**Work order**
Which lines below include "формате"? Copy them all.

Data excerpts Start Marker

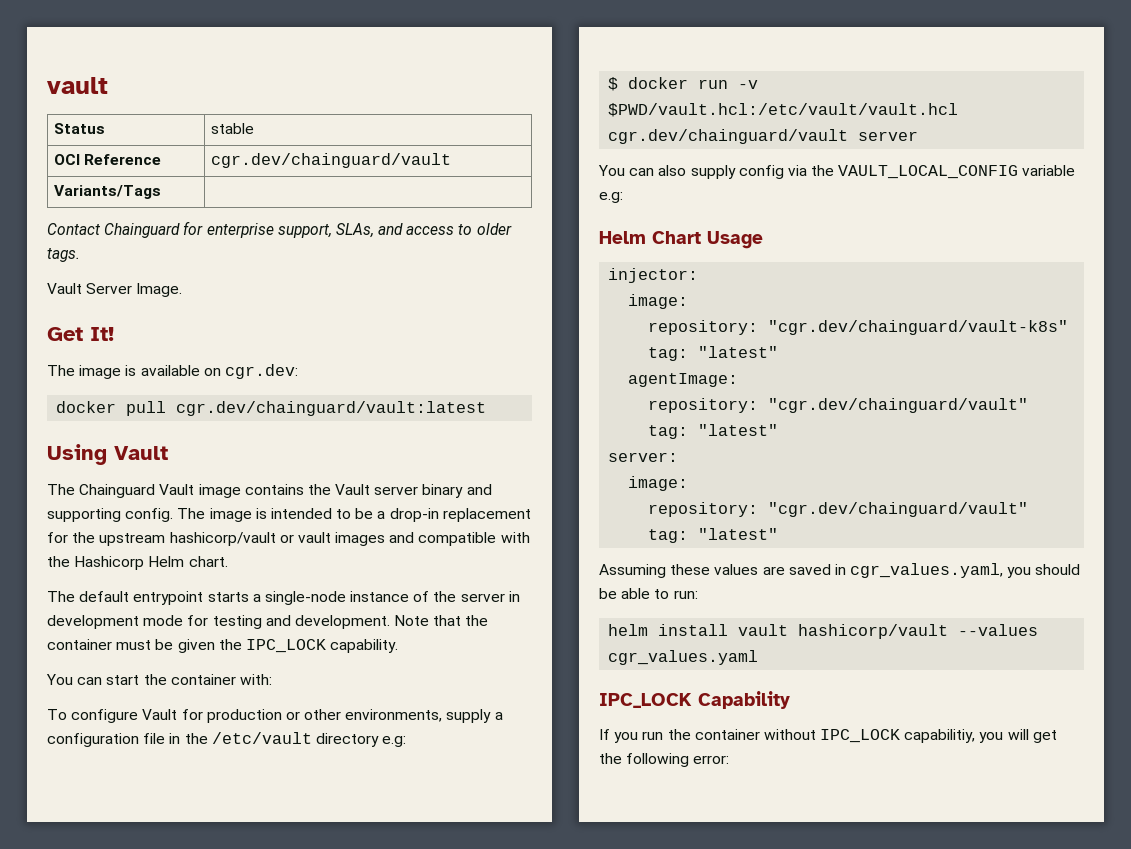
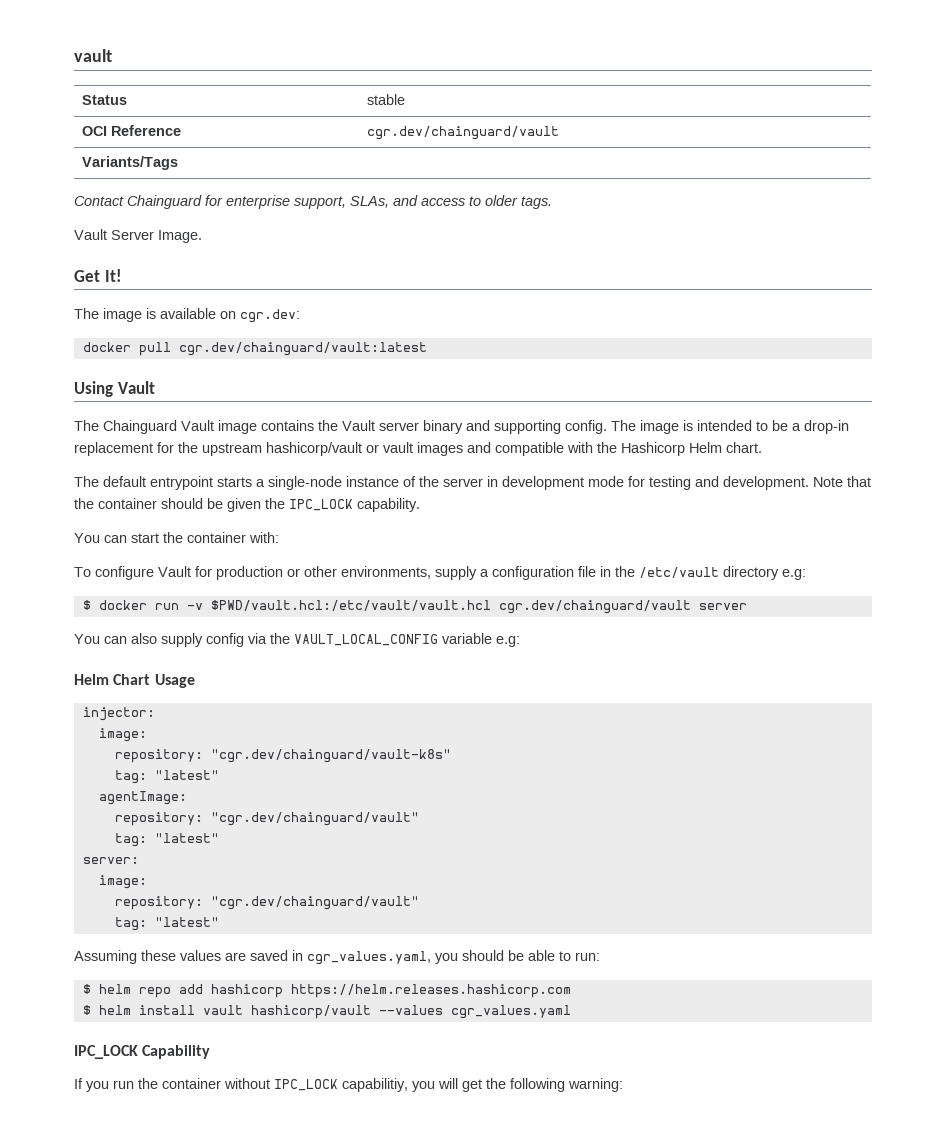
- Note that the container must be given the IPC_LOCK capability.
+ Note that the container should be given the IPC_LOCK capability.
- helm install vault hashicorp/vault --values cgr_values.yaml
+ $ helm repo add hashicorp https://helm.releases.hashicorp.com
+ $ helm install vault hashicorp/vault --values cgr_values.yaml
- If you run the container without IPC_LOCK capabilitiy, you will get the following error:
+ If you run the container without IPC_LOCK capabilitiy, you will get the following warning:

Data excerpts End Marker
Data excerpts Start Marker

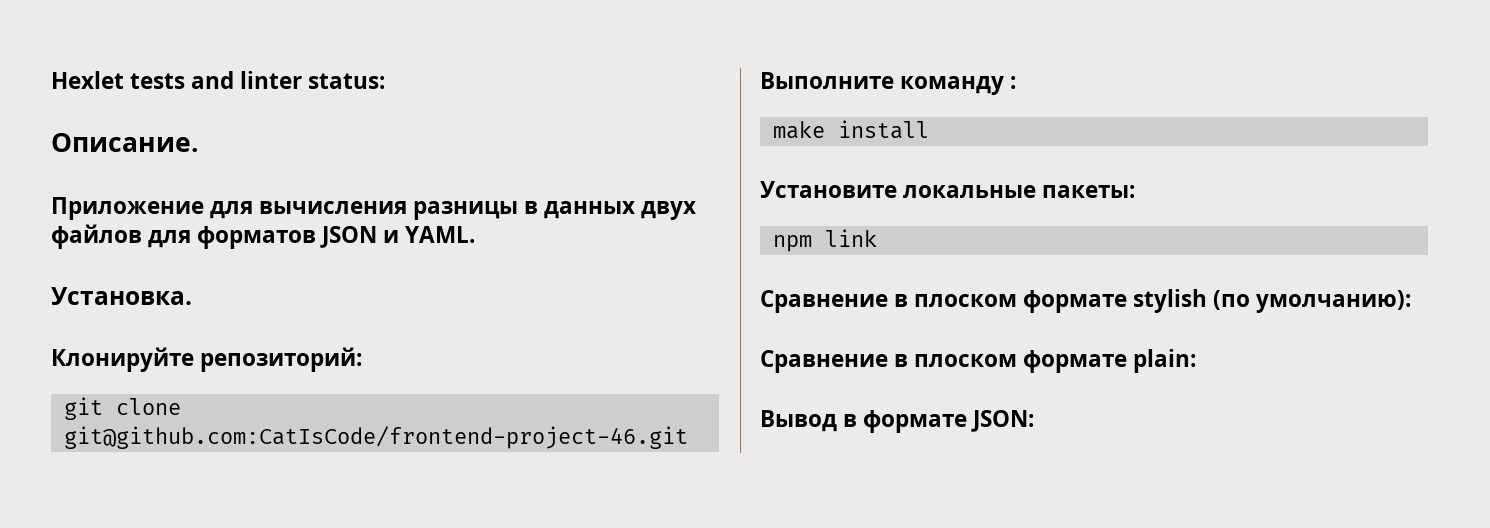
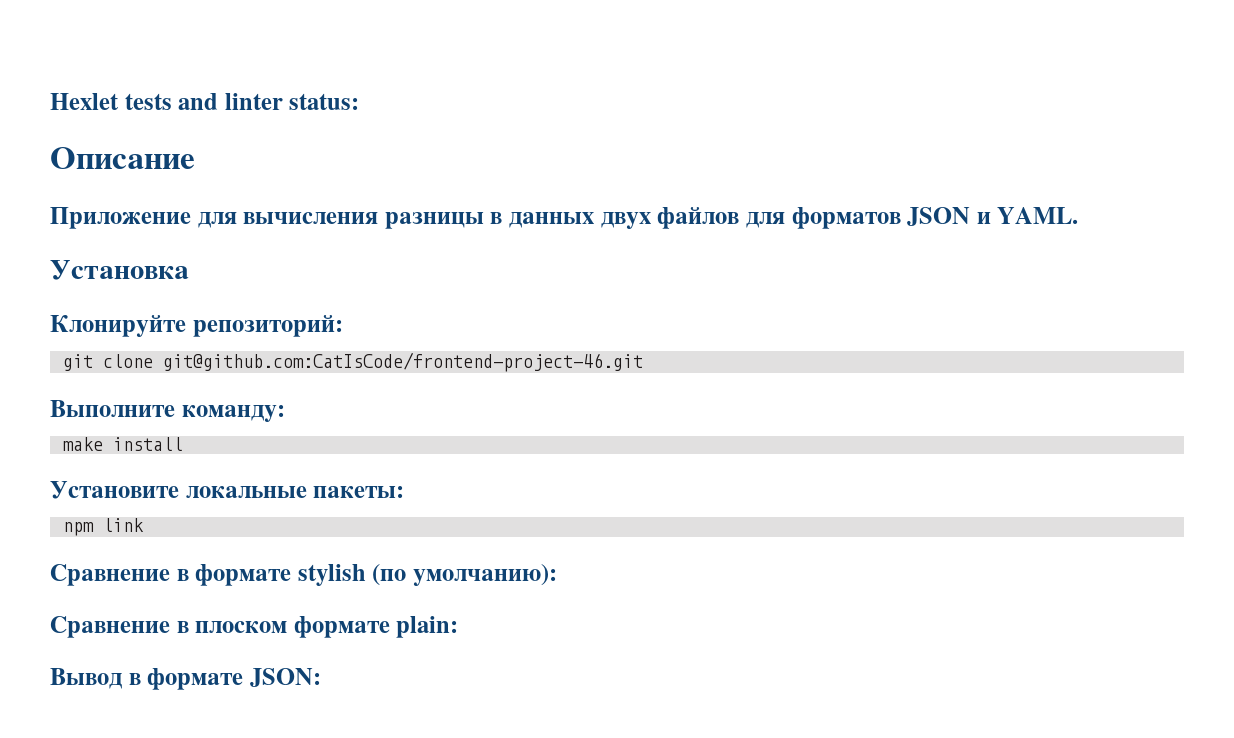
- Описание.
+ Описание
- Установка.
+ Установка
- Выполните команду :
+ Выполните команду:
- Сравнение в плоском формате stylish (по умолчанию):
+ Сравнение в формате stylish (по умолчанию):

Data excerpts End Marker

**Solution for this task**
- Сравнение в плоском формате stylish (по умолчанию):
+ Сравнение в формате stylish (по умолчанию):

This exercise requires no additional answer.